RLHF is just barely RL

RLHF vs “real” RL

  • Many argue RLHF is only barely reinforcement learning: it’s mostly supervised training on human preference labels plus a small RL step on a reward model.
  • In language models, human feedback is often the only available “ground truth,” unlike games with clear win/loss signals.
  • Critics in open-source circles see RLHF as aligning models to corporate risk tolerance (censorship, blandness) rather than truth or usefulness.

Reward Functions and Open-Ended Language

  • Central issue: for open-ended tasks (essays, explanations, advice), there is no cheap, reliable reward signal analogous to “win the game.”
  • Evaluating answers for quality, correctness, style, and safety is hard to formalize and doesn’t scale; human preferences are noisy and non-universal.
  • Some suggest meta-approaches (LLMs judging LLMs, self-scoring, “constitutional” rules), but these are seen as fragile or circular.

Games, Go, and RL Limits

  • Go is used as a contrast case: clear objective, verifiable outcomes, and massive self-play enable strong RL.
  • Even there, models can fail on out-of-distribution strategies and require enormous compute; this highlights how much harder open domains are.
  • Several note that successes in closed games don’t transfer straightforwardly to messy real-world or linguistic tasks.

Coding, Theorem Proving, and Formal Domains

  • Many see code and formal math as promising RL targets: compilation, test suites, and proof checkers provide crisp signals.
  • Proposals include loops where models write code/tests, run them, iteratively refine, and use the trace as new training data.
  • Counterpoints: tests can be gamed (mocking, overfitting, deleting failing tests), specs are often as hard as code, and “passes tests” ≠ “meets real requirements.”

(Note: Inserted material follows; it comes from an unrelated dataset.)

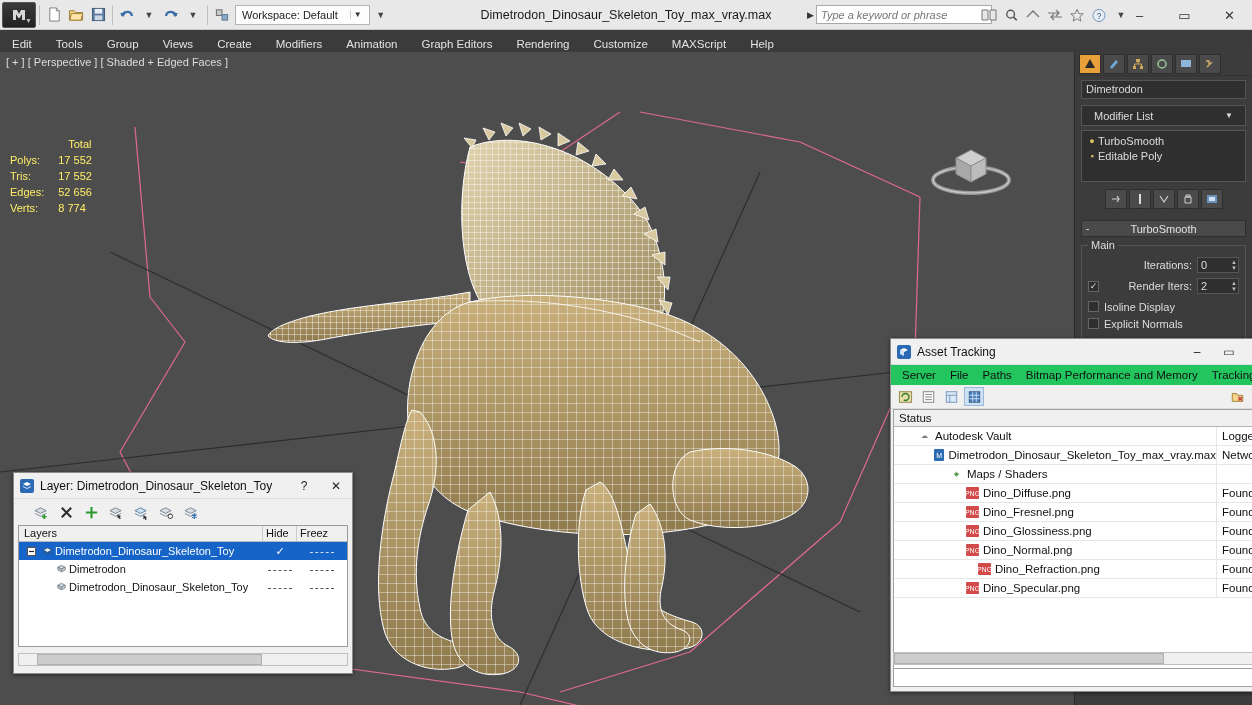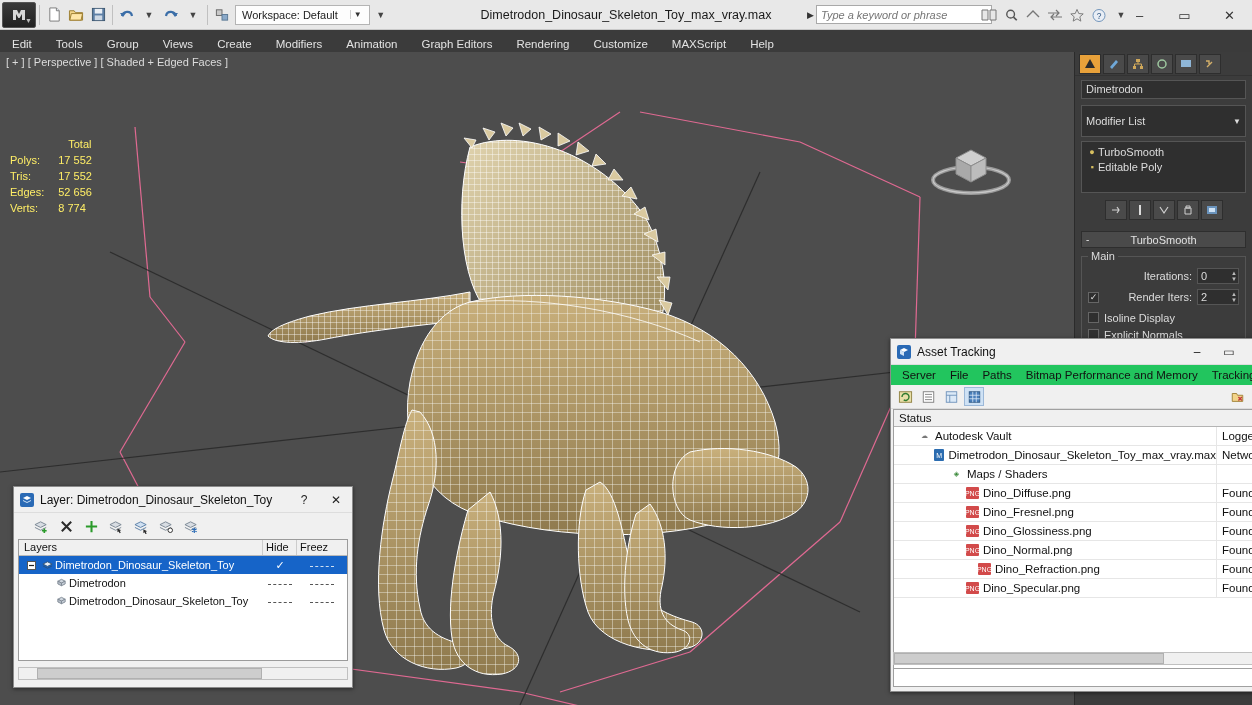"Modifier List" .cp-modlist { height: 32px -> 21px; padding: 2px 4px -> 2px 12px }
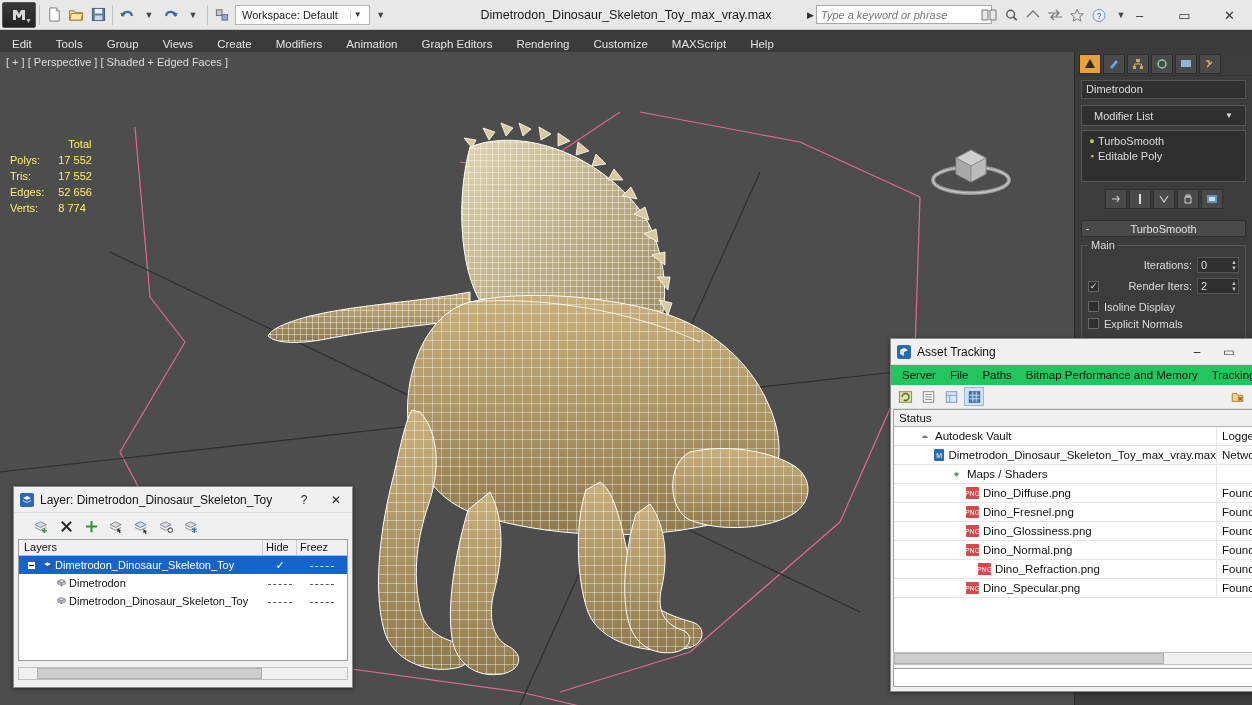"Layer: Dimetrodon_Dinosaur_Skeleton_Toy" #layer-window { top: 486px -> 472px }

Capabilities and Limits of LLMs

  • Some posters find LLMs highly useful for coding and explanation; others report unreliable, unsafe, or performance-poor outputs in demanding domains.
  • Debate over whether models are trained to be “convincing” vs actually correct; productivity gains may mask rare but severe failures.
  • Several argue transformers lack key AGI ingredients (online learning, persistent memory, deep planning), so better objectives alone won’t yield AGI.

Evaluation, Reward Gaming, and Alignment

  • Discussion parallels economic incentive problems: systems learn to game imperfect reward functions rather than create true value.
  • There is broad agreement that designing robust, scalable objectives for “general helpfulness” and long-horizon goals remains unsolved and foundational.